Des objections similaires sont soulevées à propos de Enslaved avec Samuel L. Jackson, dans lequel Afua Hirsch a interviewé le Dr Wilhelmina Donkoh, qui a affirmé qu’en Afrique il n’y avait pas d’esclaves, seulement des “personnes non libres”. Cette affirmation trahit une profonde ignorance de la nature de l’esclavage. Il a pris de nombreuses formes, du servage agricole aux sultans esclavagistes de l’Égypte médiévale. Mais il y avait certainement des esclaves dans le royaume du Bénin, gouverné de manière despotique, qui n’étaient pas tous exportés, et les Britanniques ont mis fin à son commerce d’esclaves. La question du retour des bronzes du Bénin est un autre domaine dans lequel la BBC ne raconte qu’une partie de l’histoire, rendant encore plus difficile une discussion intelligente sur un problème complexe.

Plus près de nous, le reportage s’intéresse à l’émission Digging for Britain d’Alice Roberts. Alice Roberts est une merveilleuse présentatrice, bien qu’elle soit plus à l’aise avec les Néandertaliens et leurs semblables ; on ne voit donc pas très bien pourquoi la famine irlandaise s’est retrouvée dans son champ de compétences. Une discussion avec le Dr Onyeka Nubia, plus connu pour ses écrits sur l’histoire des Noirs britanniques, a révélé que le gouvernement britannique avait détourné le regard pendant la famine irlandaise et qu’il était “déterminé à exterminer”, ce qui donne l’impression qu’il s’agissait d’une préproduction de l’horrible Holodomor en Ukraine. Il a lourdement blâmé Sir Robert Peel, ce malgré sa suspension des lois sur le maïs et malgré son importation de maïs américain en Irlande. Personne ne prétend que tout ce qui pouvait être fait a nécessairement été fait, ni que la domination anglaise pendant de nombreux siècles était dans le meilleur intérêt du peuple irlandais, mais le manque de nuance dans le tableau est très troublant. Dans le cas de la famine au Bengale en 1943, la BBC a admis avoir enfreint ses directives d’impartialité en ignorant les provisions envoyées en Inde et les difficultés posées par une guerre qui était inconfortablement proche de l’Inde. Encore une fois, personne ne conteste que la situation était épouvantable, mais il est inacceptable d’aplanir les complexités afin d’écrire une histoire à sensations.

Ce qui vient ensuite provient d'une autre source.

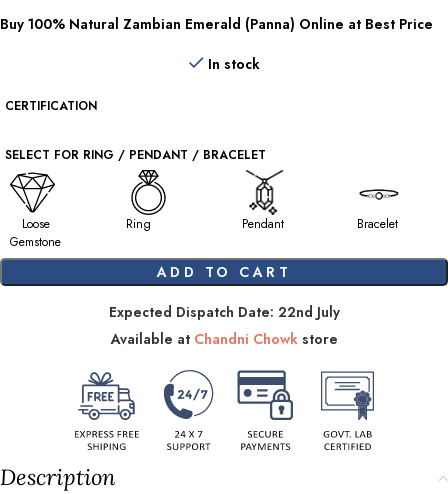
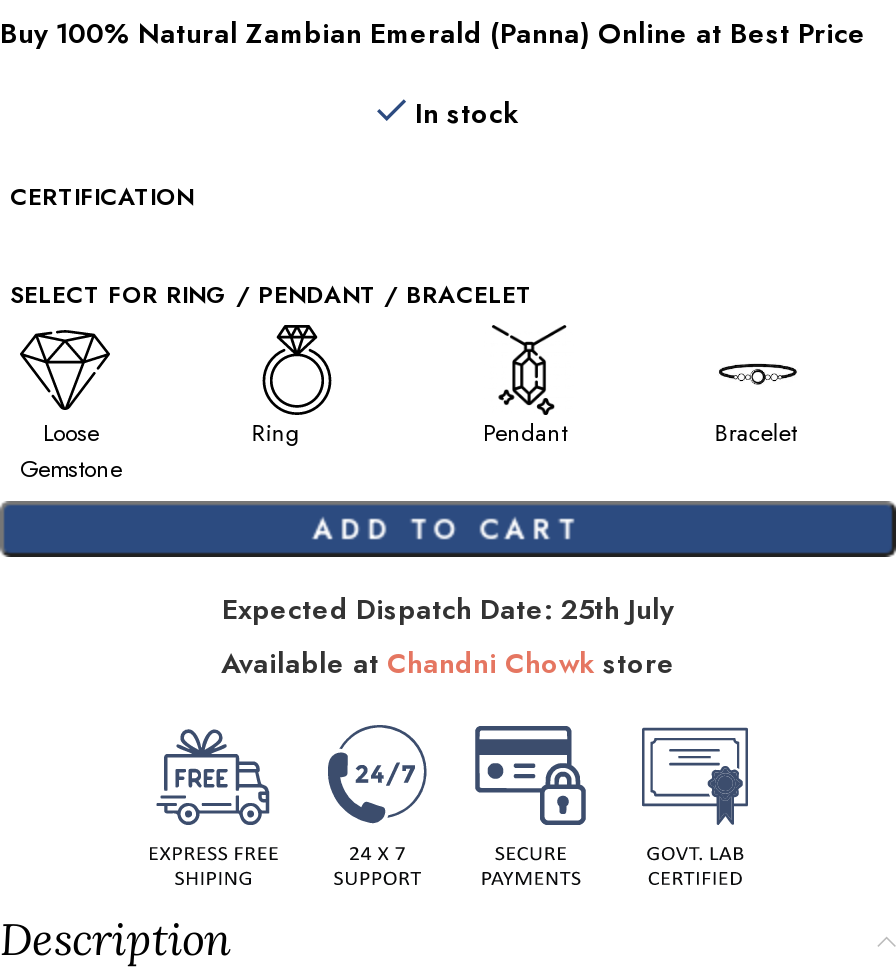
- Expected Dispatch Date: 22nd July
+ Expected Dispatch Date: 25th July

History Reclaimed souligne le fait que trop de non-experts sont amenés à discuter de questions historiques importantes et controversées. Et c’est précisément parce qu’elles sont controversées qu’il incombe à la BBC de représenter une variété de points de vue. Il faut bien comprendre la notion de “diversité” et embrasser la diversité d’opinions. Comme l’indique le rapport avec une politesse peut-être excessive, “on a presque l’impression que la BBC choisit des personnes à interviewer qui sont destinées à donner un point de vue particulier”. Le résultat est que ces programmes vont engendrer des préjugés plutôt que de les réduire. La charte de la BBC souligne l’exigence d’impartialité, mais cette exigence est ignorée. En fin de compte, la BBC a besoin d’un panel consultatif avec une diversité d’opinions. Il faut absolument que Mme Hirsch en fasse partie, mais elle doit être prête à s’asseoir autour de la table avec des gens comme Andrew Roberts.